## To do
Only the text belongs in the copy: repeat each record exactly, without pictures.

::::::::

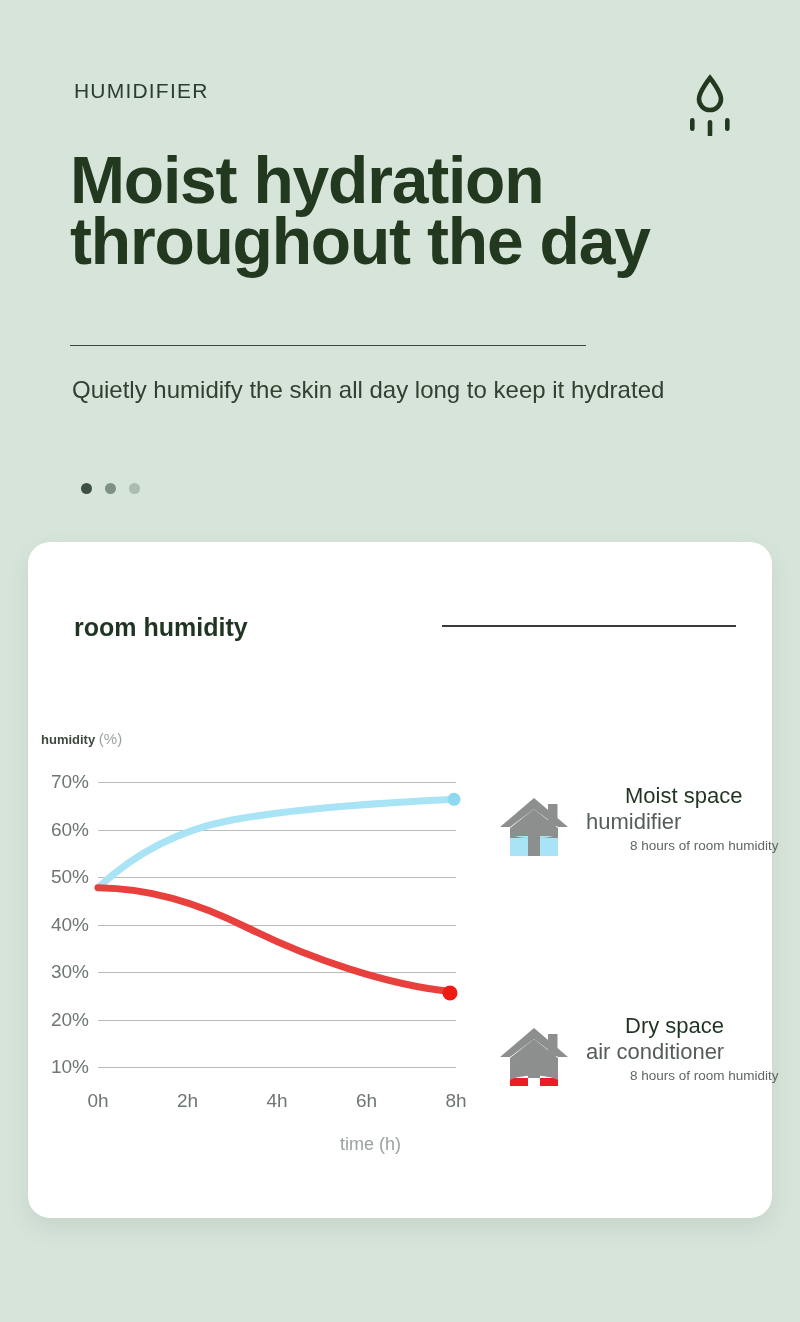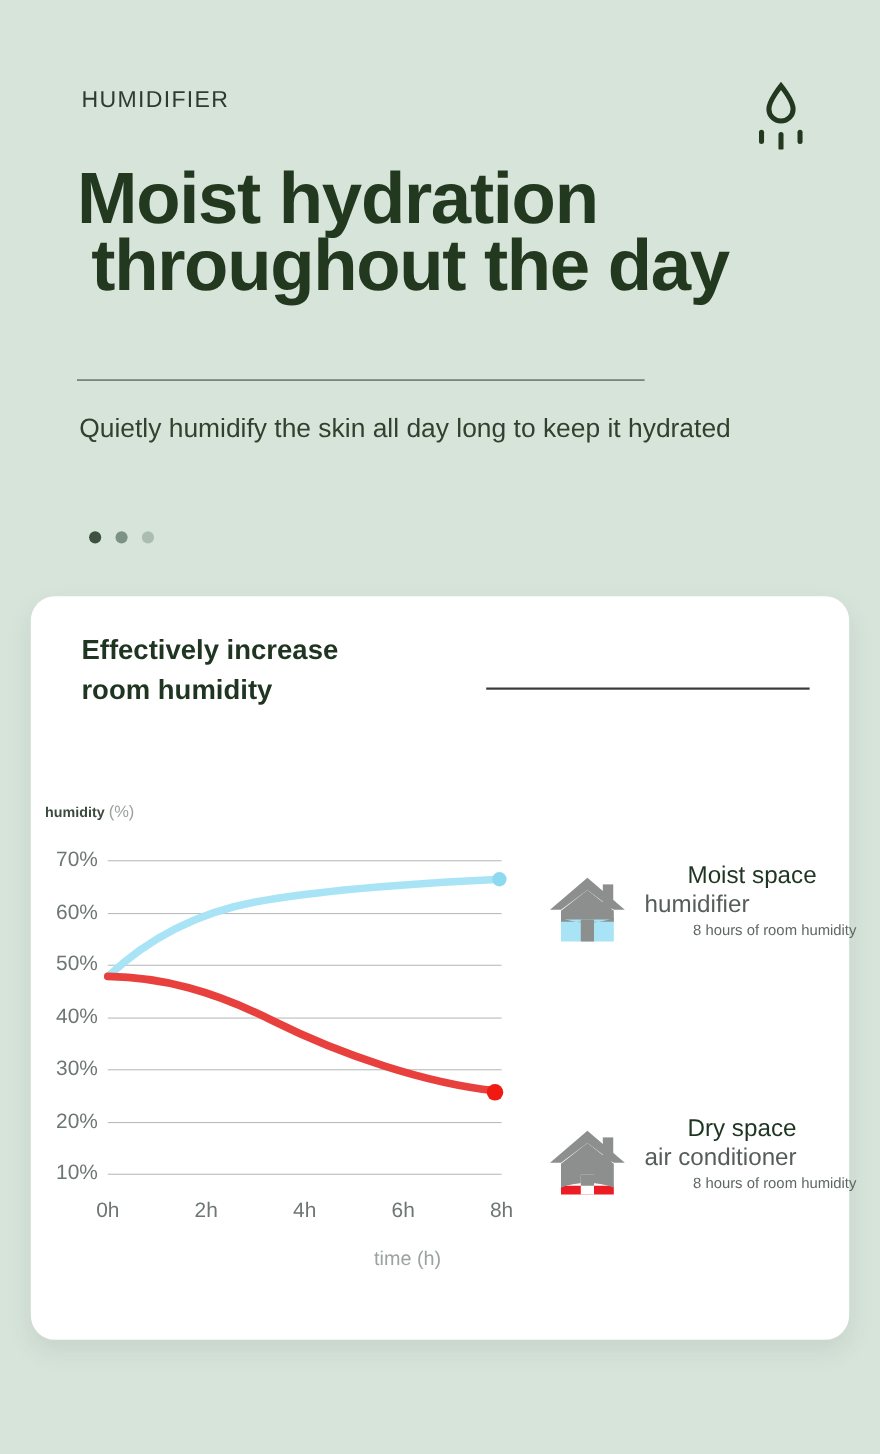--- a/index.html
+++ b/index.html
@@ -49,7 +49,7 @@
     color: #23391f;
     letter-spacing: -1.2px;
   }
-  .hero-title .l2 { display: block; margin-left: 13px; }
+  .hero-title .l2 { display: block; }
 
   .hero-divider {
     position: absolute;

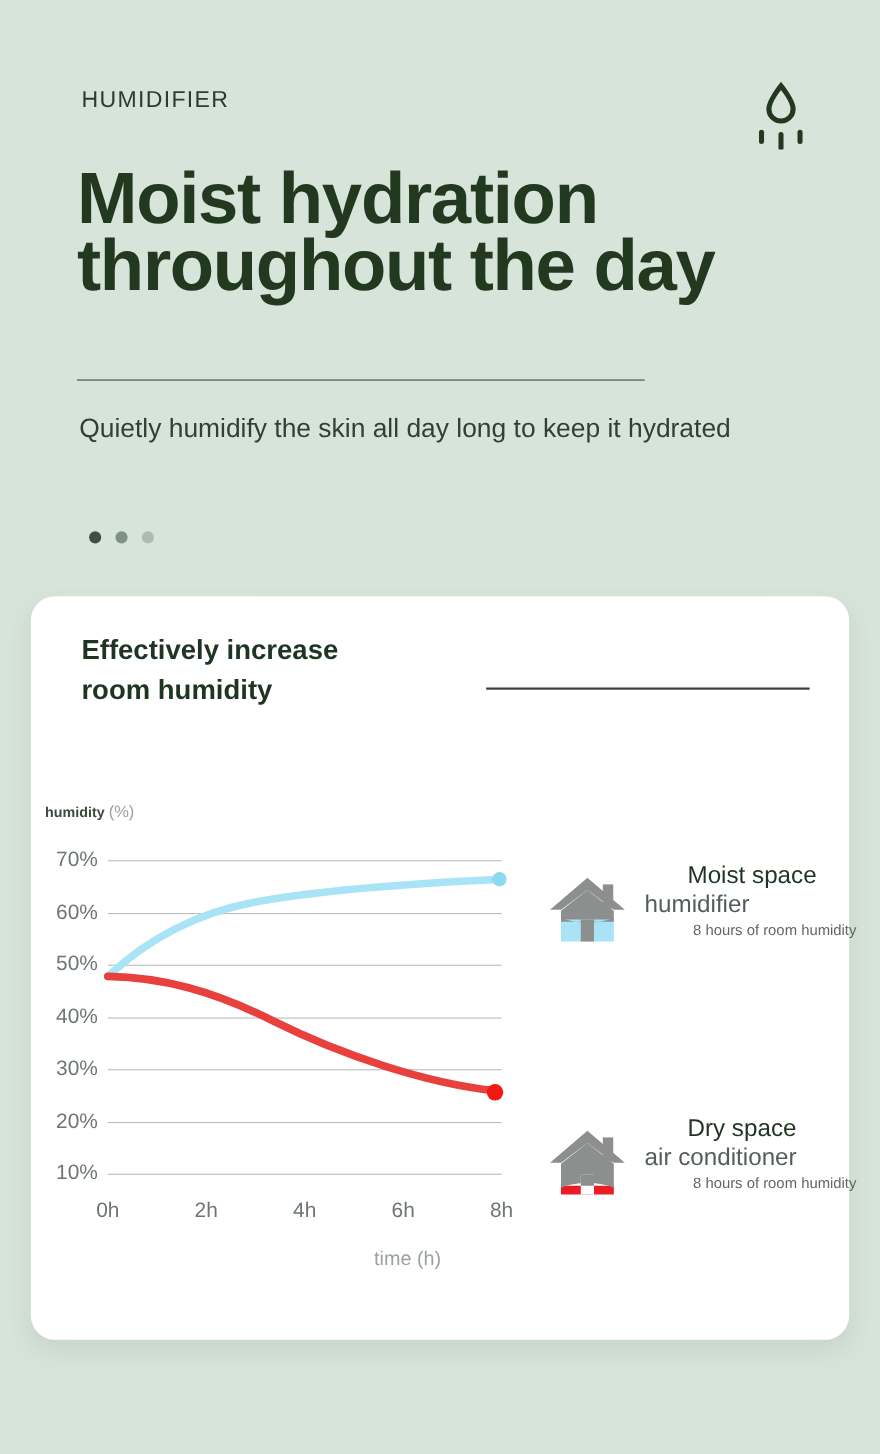--- a/index.html
+++ b/index.html
@@ -240,7 +240,7 @@
 <section class="card">
 
   <h2 class="card-title">
-    <span>Effectively increase</span><br>
+    <br>
     <span>room humidity</span>
   </h2>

::::::::

## Solution to the problem
--- a/index.html
+++ b/index.html
@@ -49,7 +49,7 @@
     color: #23391f;
     letter-spacing: -1.2px;
   }
-  .hero-title .l2 { display: block; margin-left: 13px; }
+  .hero-title .l2 { display: block; }
 
   .hero-divider {
     position: absolute;

--- a/index.html
+++ b/index.html
@@ -240,7 +240,7 @@
 <section class="card">
 
   <h2 class="card-title">
-    <span>Effectively increase</span><br>
+    <br>
     <span>room humidity</span>
   </h2>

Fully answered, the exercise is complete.